Web interface edit records:
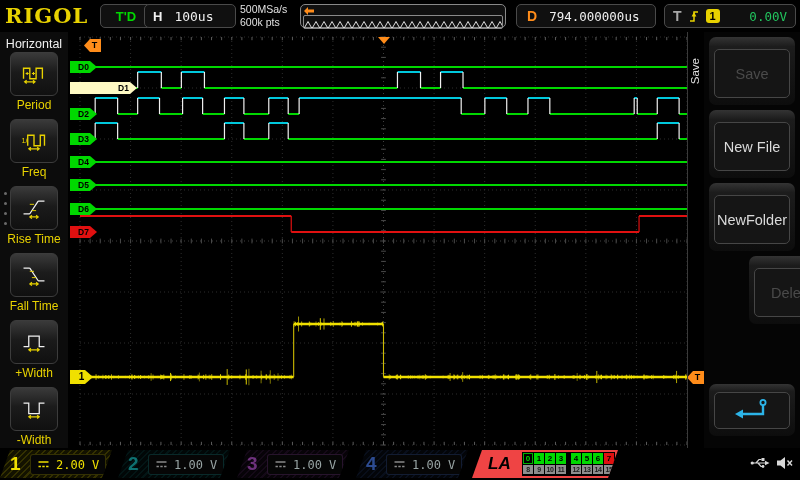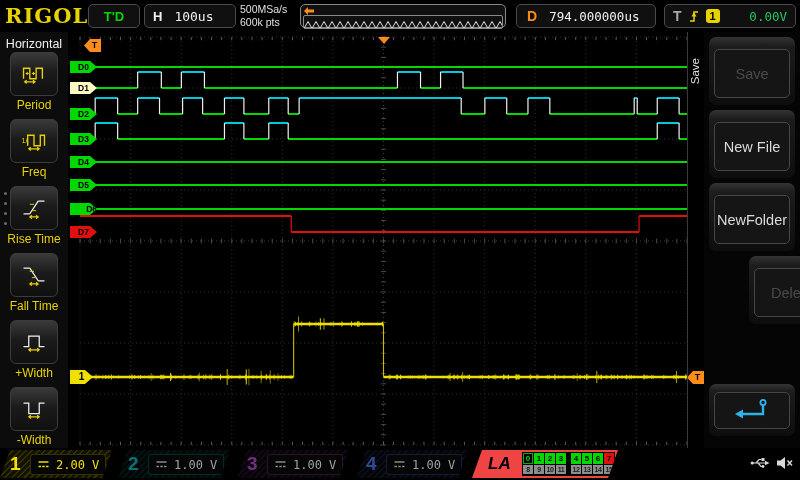--- a/index.html
+++ b/index.html
@@ -13,7 +13,7 @@
          font-size:21px;color:#e8d200;letter-spacing:1px;}
   .box{position:absolute;top:4px;height:24px;border:1px solid #4a4a4a;border-radius:5px;
        background:#101010;box-sizing:border-box;display:flex;align-items:center;}
-  .td-box{left:88px;width:52px;justify-content:center;color:#00d800;font-weight:bold;font-size:13px;}
+  .td-box{left:100px;width:52px;justify-content:center;color:#00d800;font-weight:bold;font-size:13px;}
   .h-box{left:144px;width:92px;}
   .h-label{font-weight:bold;font-size:13px;color:#f0f0f0;margin-left:8px;}
   .h-val{font-size:13px;color:#f0f0f0;margin-left:12px;}

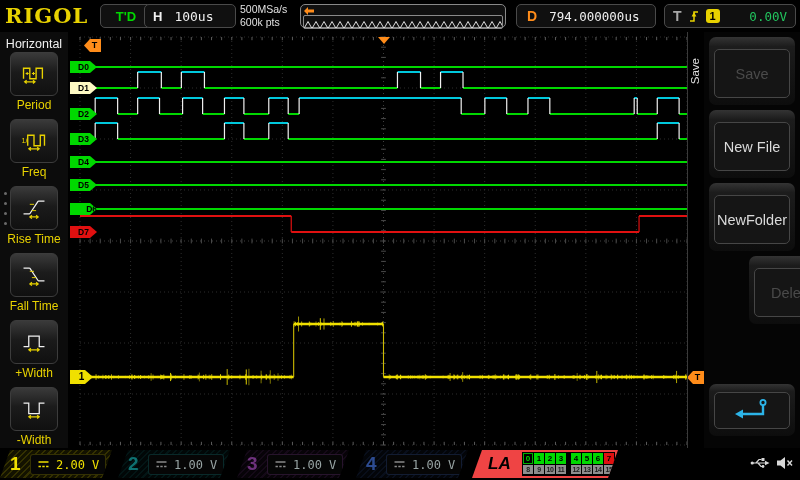--- a/index.html
+++ b/index.html
@@ -806,7 +806,7 @@
         </svg>
       <div id="tags">
           <div class="chan-tag" style="top:29px;background:#00d800;">D0</div>
-          <div class="chan-tag" style="top:50px;background:#fef9c3;">D1</div>
+          <div class="chan-tag" style="top:50px;background:#fef9c3;padding-left:40px;">D1</div>
           <div class="chan-tag" style="top:76px;background:#00d800;">D2</div>
           <div class="chan-tag" style="top:101px;background:#00d800;">D3</div>
           <div class="chan-tag" style="top:124px;background:#00d800;">D4</div>

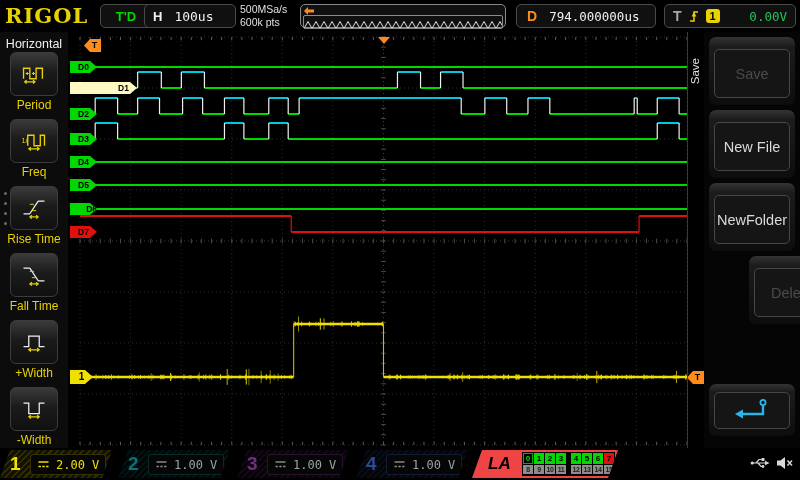--- a/index.html
+++ b/index.html
@@ -811,7 +811,7 @@
           <div class="chan-tag" style="top:101px;background:#00d800;">D3</div>
           <div class="chan-tag" style="top:124px;background:#00d800;">D4</div>
           <div class="chan-tag" style="top:147px;background:#00d800;">D5</div>
-          <div class="chan-tag" style="top:171px;background:#00d800;text-align:right;">D6</div>
+          <div class="chan-tag" style="top:171px;background:#00d800;">D6</div>
           <div class="chan-tag" style="top:194px;background:#e01010;">D7</div>
           <div class="an-tag" style="top:338px;background:#f0e000;">1</div>
           <div class="t-tag" style="left:16px;top:7px;">T</div>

Problem description
Tell how many lines in the entries contain the string "border". Give the number and nothing more.

Output below
2